BIAŁOWIEŻA - cerkiew p.w. Św. Mikołaja Cudotwórcy
The temple was built in 1894-1897. The founder of the church was Tsar Alexander III, who personally visited the construction of a new brick church in August 1894. It was erected in the place of a wooden church from the first half of Nineteenth century, which after the demolition was moved to the village of Trześcianka, where it still functions today as a cemetery chapel of the Presentation of the Most Holy Mother of God. In January 1895, the newly consecrated church was consecrated, which was considered the most beautiful in the whole Grodno province.
The Białowieża Forest from 1888 belonged to private tsarist goods. In Białowieża there was a tsar's palace, from which the ruler used during arrivals on hunting. So the temple played the role of the tsarist church.

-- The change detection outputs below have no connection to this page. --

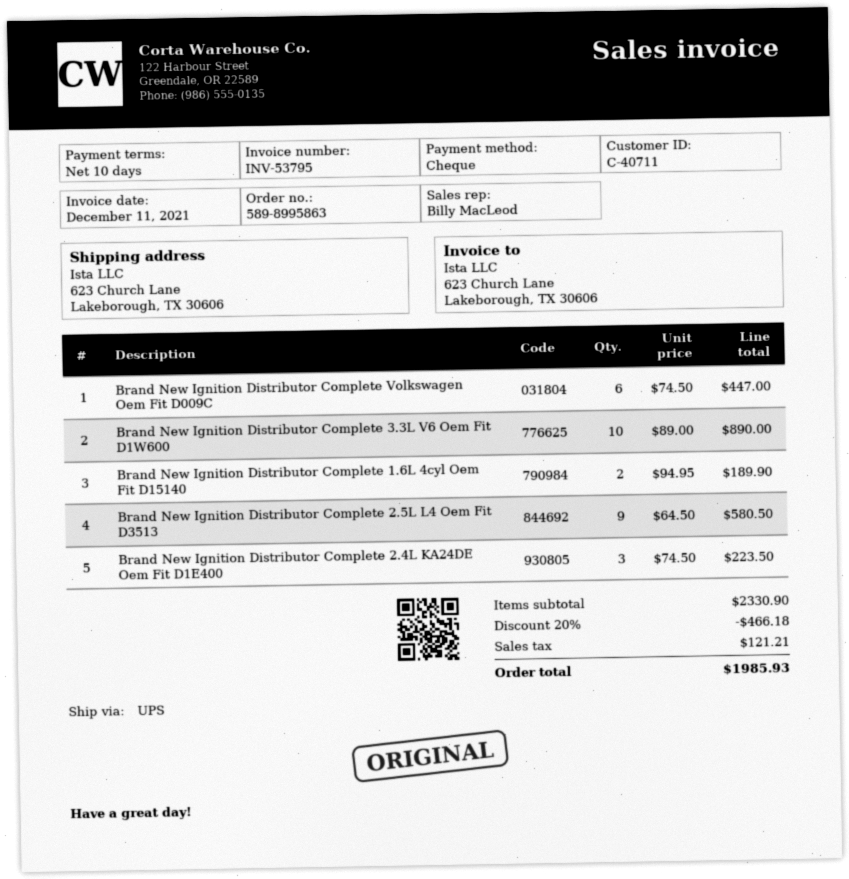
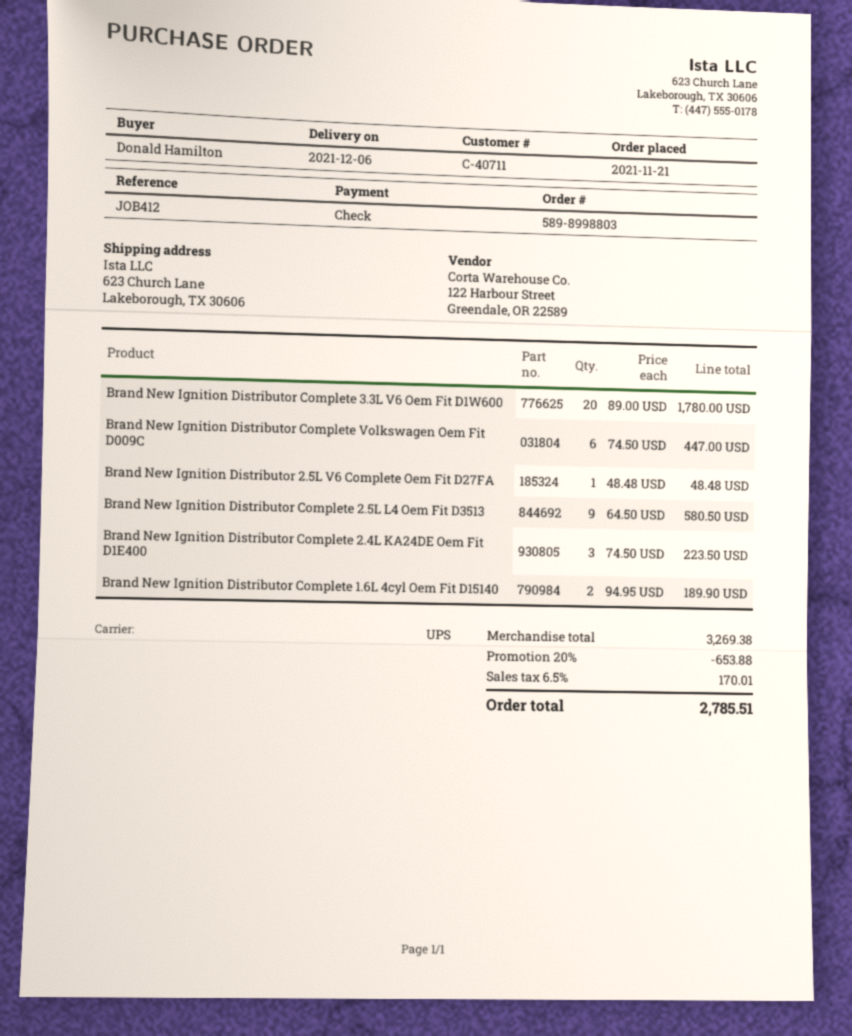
order number: 589-8995863 -> 589-8998803
Brand New Ignition Distributor Complete 3.3L V6 Oem Fit D1W600: 10 x 89.00 = 890.00 -> 20 x 89.00 = 1780.00
Brand New Ignition Distributor 2.5L V6 Complete Oem Fit D27FA: none -> 1 x 48.48 = 48.48
subtotal: 2330.90 -> 3269.38
discount: 20% = 466.18 -> 20% = 653.88
tax: 121.21 -> 170.01
total: 1985.93 -> 2785.51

The building was built of red brick, which was made on the spot by a German imported from Upper Silesia - Juliusz Karol Miller. To lay foundations, hewn stones from the Bialowieza Forest were used. The top of the temple was crowned with two domes. One of them was intended for the belfry. The bell, weighing 125 kg, was so resonant that in favorable weather conditions his voice was carried all the way to the edge of the Bialowieza Forest. From Petersburg, an iconostasis from Chinese porcelain was brought. The final finishing works were closed in 1897, just before the visit of Białystok to the successor of Alexander III, Tsar Nicholas II.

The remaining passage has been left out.